* **About this exercise**
Check each line of the data below for the string "align", then report how many lines have it and nothing else.

=====

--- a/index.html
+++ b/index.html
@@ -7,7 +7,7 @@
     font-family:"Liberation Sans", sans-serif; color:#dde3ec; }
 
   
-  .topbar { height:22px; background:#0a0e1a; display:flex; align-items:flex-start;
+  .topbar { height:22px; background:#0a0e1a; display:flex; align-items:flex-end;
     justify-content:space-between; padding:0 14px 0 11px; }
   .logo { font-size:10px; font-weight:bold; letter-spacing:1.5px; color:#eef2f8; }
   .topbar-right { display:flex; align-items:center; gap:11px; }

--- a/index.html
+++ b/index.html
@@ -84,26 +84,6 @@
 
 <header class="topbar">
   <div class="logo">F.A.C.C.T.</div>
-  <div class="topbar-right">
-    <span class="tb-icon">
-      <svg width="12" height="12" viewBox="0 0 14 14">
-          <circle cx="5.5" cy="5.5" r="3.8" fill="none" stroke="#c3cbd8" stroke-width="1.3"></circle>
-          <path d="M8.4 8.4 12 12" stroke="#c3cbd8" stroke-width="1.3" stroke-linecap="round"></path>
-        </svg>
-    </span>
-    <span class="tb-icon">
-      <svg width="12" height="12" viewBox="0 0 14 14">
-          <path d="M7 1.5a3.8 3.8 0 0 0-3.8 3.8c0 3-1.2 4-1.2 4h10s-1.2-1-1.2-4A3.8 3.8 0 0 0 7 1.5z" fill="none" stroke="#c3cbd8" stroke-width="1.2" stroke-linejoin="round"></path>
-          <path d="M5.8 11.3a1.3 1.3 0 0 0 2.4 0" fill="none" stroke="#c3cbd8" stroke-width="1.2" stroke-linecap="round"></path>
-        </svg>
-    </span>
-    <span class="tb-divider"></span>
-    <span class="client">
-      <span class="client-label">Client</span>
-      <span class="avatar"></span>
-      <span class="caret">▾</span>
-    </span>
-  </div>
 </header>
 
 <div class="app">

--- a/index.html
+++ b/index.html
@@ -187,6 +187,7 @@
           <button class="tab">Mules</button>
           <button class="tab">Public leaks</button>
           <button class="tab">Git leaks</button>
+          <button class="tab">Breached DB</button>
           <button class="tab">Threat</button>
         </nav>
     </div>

=====

* **Output**
3